■ INFORMATION SHOWN
▼▼▼

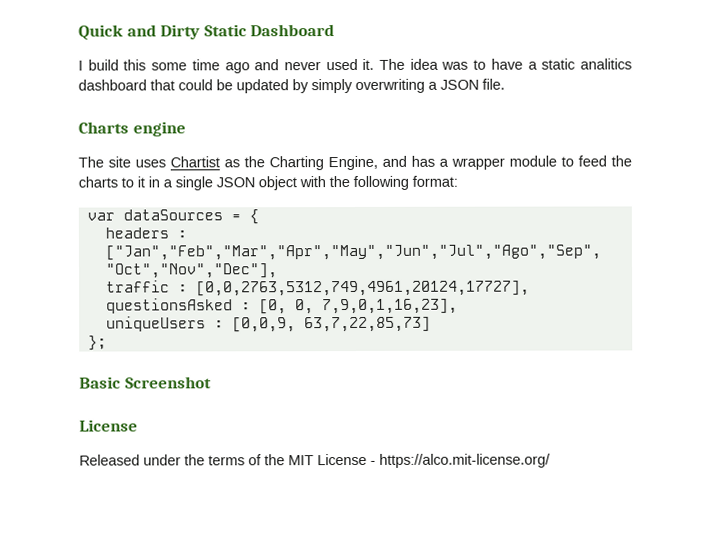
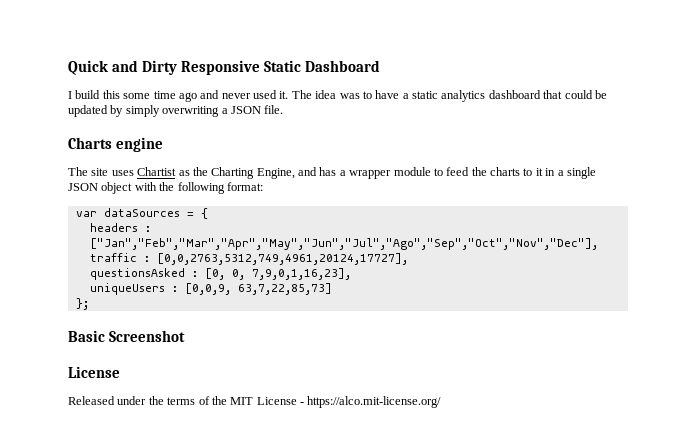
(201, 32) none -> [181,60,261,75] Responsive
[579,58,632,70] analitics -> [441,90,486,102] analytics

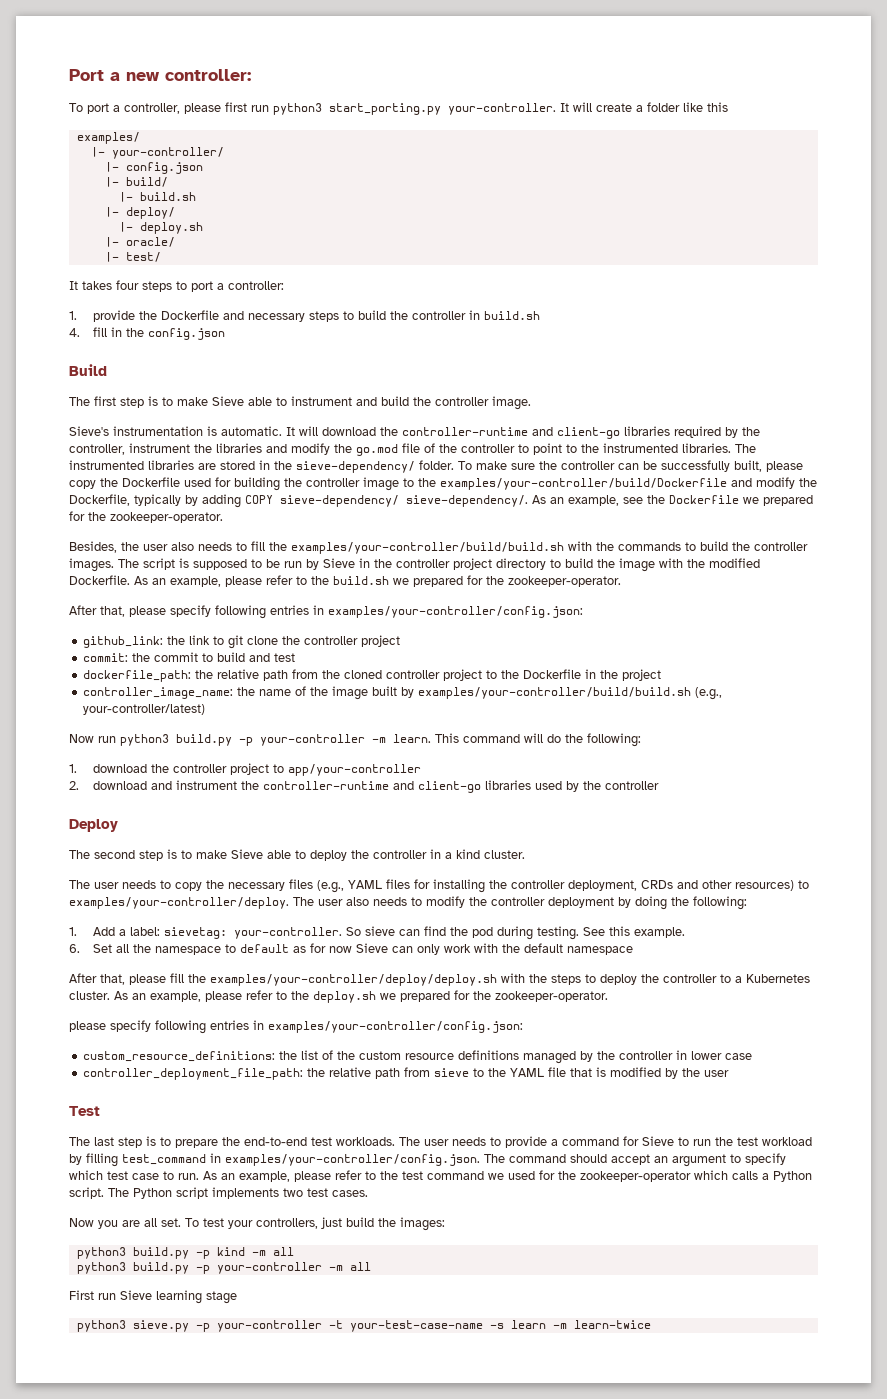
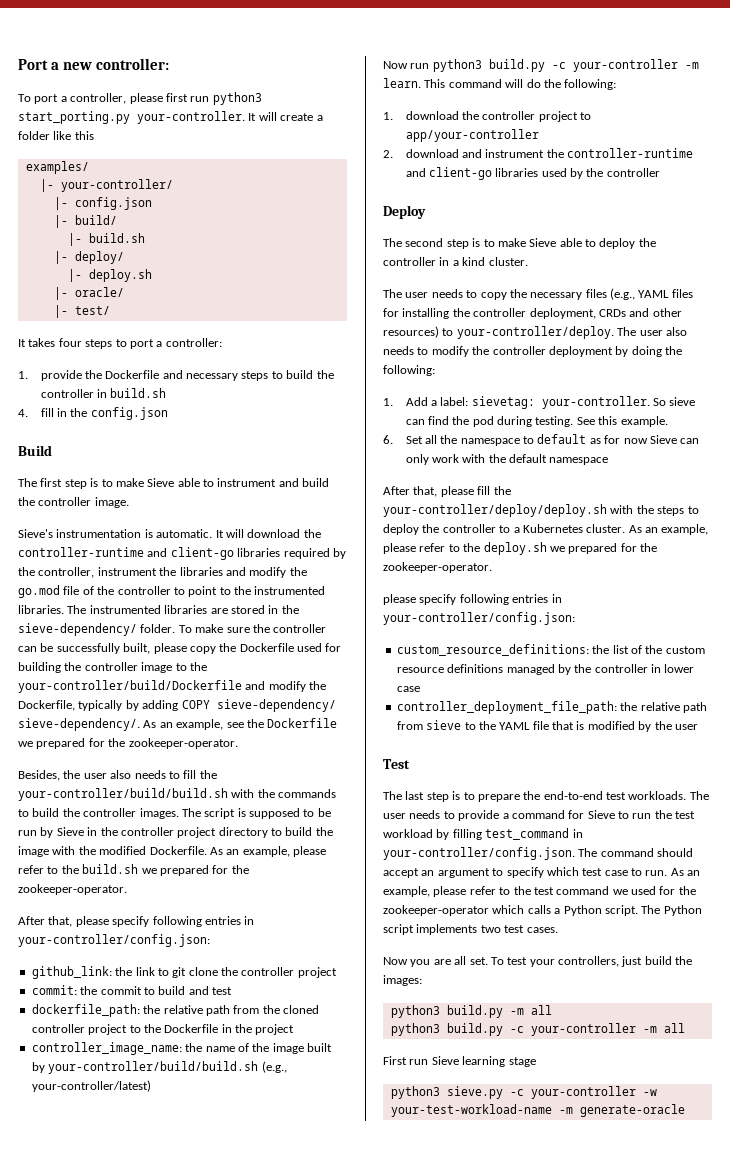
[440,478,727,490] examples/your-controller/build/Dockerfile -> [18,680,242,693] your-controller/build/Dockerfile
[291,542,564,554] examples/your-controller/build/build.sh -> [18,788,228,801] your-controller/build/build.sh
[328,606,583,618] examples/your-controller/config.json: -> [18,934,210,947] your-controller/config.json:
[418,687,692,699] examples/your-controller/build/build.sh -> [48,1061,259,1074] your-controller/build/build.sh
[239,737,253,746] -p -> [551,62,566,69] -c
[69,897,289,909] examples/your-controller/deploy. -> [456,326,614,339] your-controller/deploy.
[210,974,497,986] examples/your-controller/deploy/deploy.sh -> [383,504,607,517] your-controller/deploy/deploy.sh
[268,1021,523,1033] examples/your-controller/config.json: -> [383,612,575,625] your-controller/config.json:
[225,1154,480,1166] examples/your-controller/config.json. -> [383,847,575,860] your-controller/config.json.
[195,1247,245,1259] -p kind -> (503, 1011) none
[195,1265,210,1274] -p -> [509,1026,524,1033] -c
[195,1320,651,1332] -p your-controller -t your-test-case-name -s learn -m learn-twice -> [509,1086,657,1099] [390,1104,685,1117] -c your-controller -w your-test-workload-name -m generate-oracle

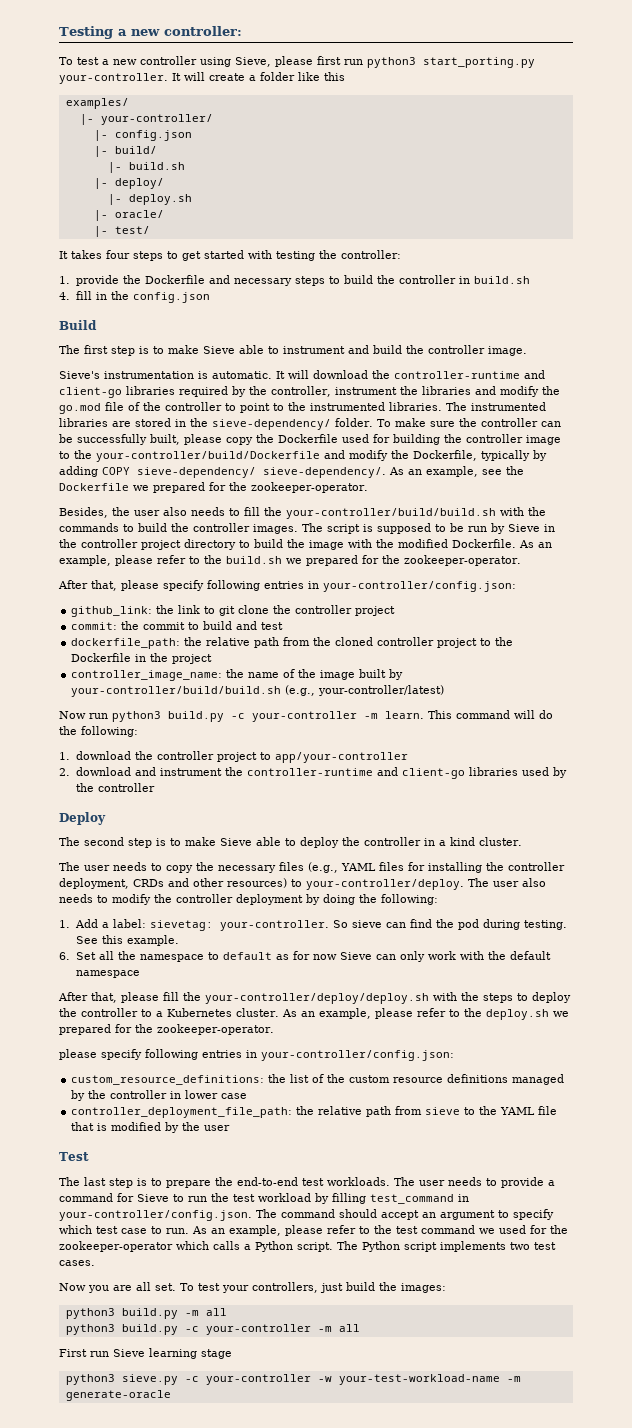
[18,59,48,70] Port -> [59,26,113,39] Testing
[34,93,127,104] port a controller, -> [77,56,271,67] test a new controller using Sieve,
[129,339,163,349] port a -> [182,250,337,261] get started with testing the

▲▲▲
▼▼▼

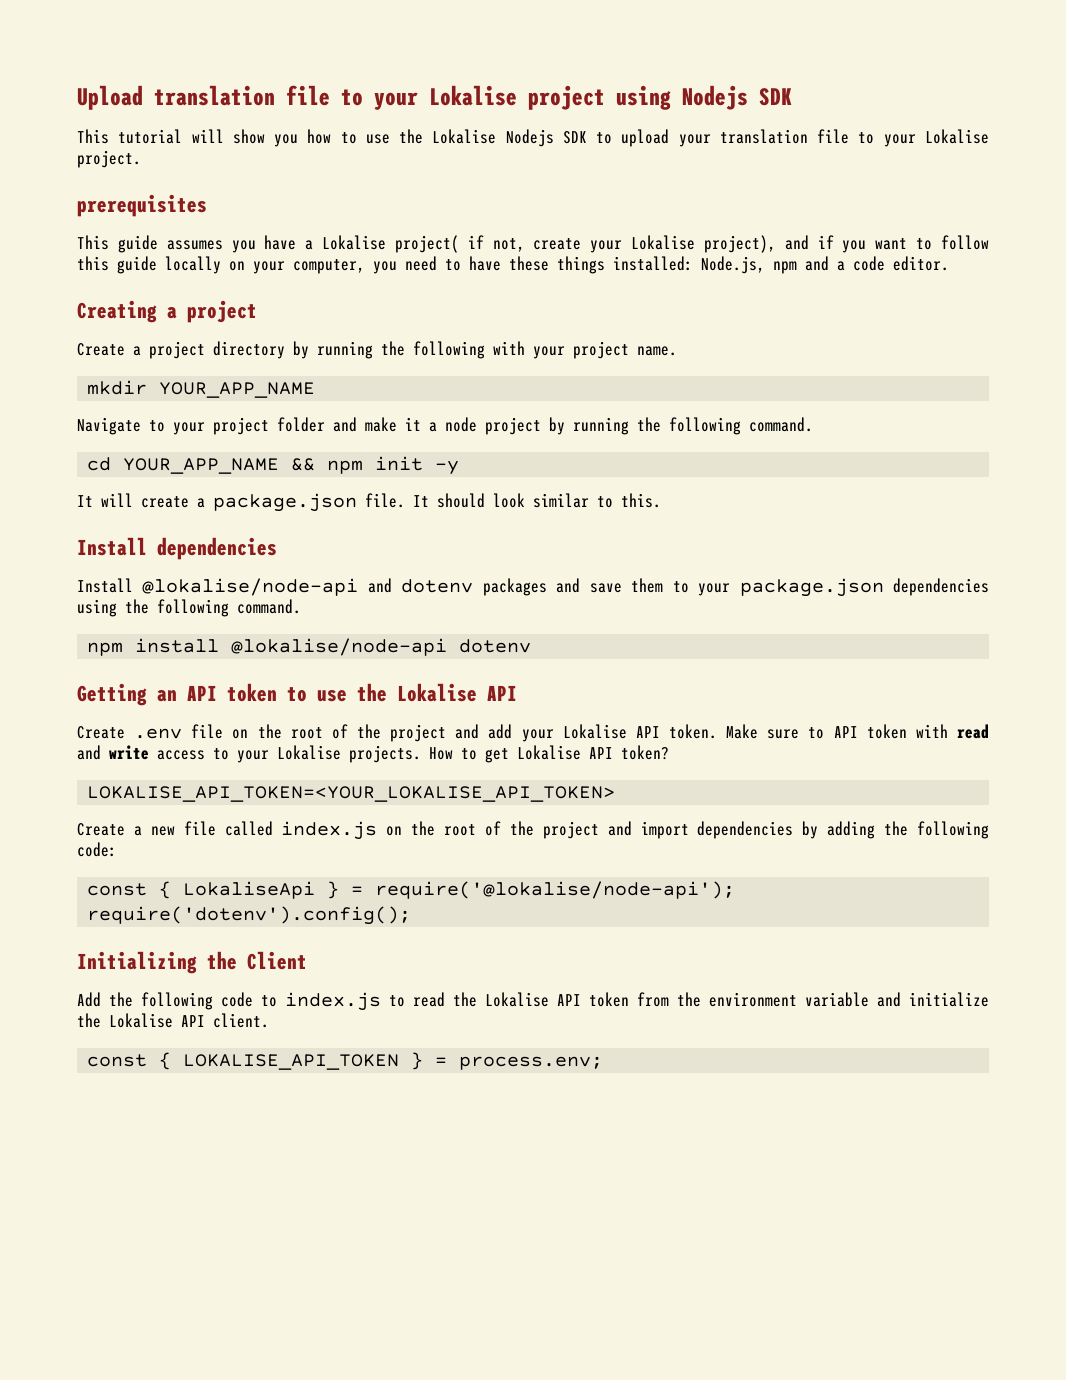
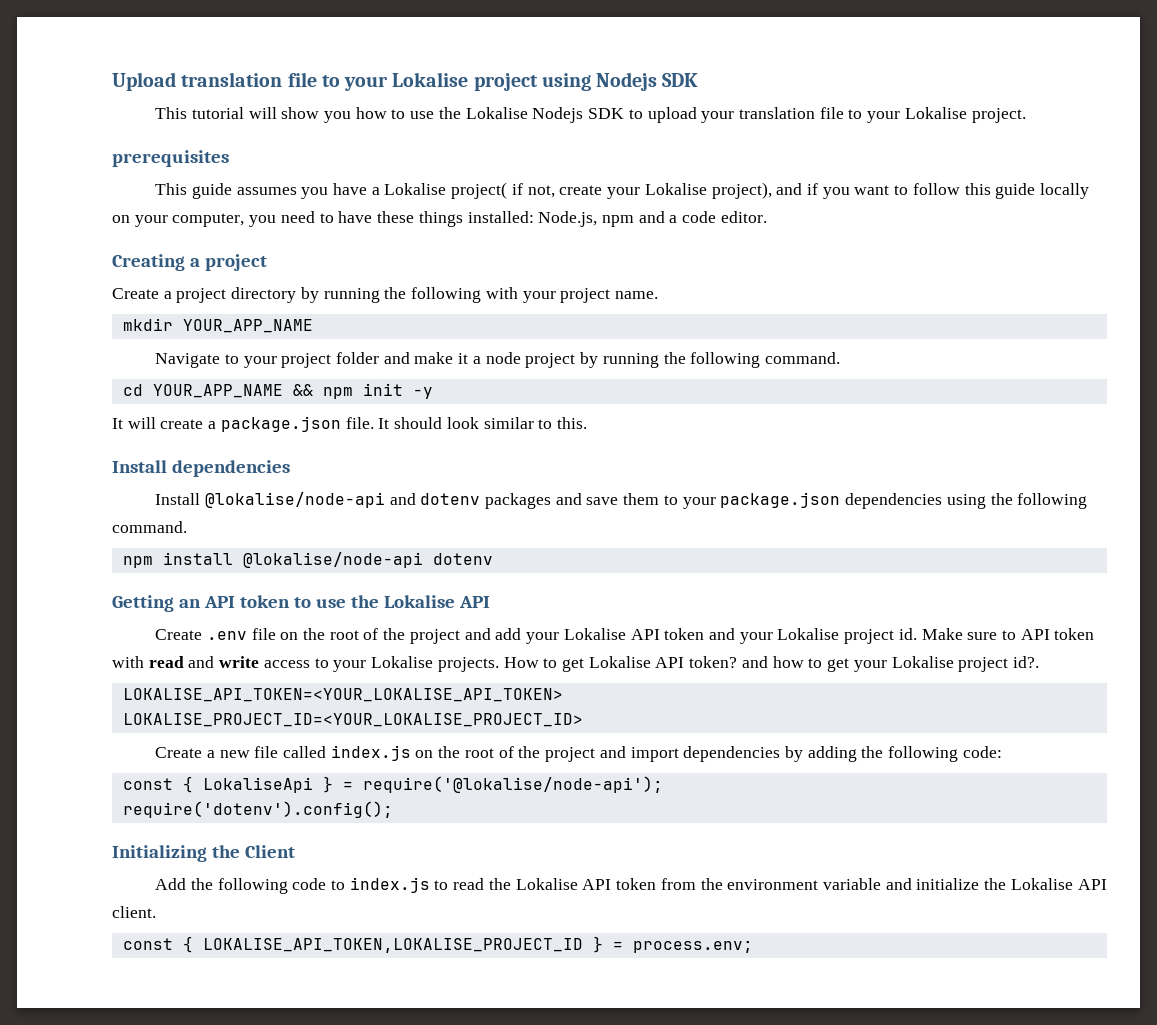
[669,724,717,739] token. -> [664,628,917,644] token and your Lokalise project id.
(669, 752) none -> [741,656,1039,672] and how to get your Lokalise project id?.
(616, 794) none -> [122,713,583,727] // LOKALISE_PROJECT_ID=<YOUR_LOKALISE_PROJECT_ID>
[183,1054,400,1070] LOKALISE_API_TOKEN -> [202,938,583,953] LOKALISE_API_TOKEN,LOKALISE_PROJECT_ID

▲▲▲

■ TASK STATEMENT
Beginning at the line above that contains "[34,93,127,104] port a", return each line exactly through the line that contains "[129,339,163,349] port a", and no others.

■ RESULT FOR THIS EXERCISE
[34,93,127,104] port a controller, -> [77,56,271,67] test a new controller using Sieve,
[129,339,163,349] port a -> [182,250,337,261] get started with testing the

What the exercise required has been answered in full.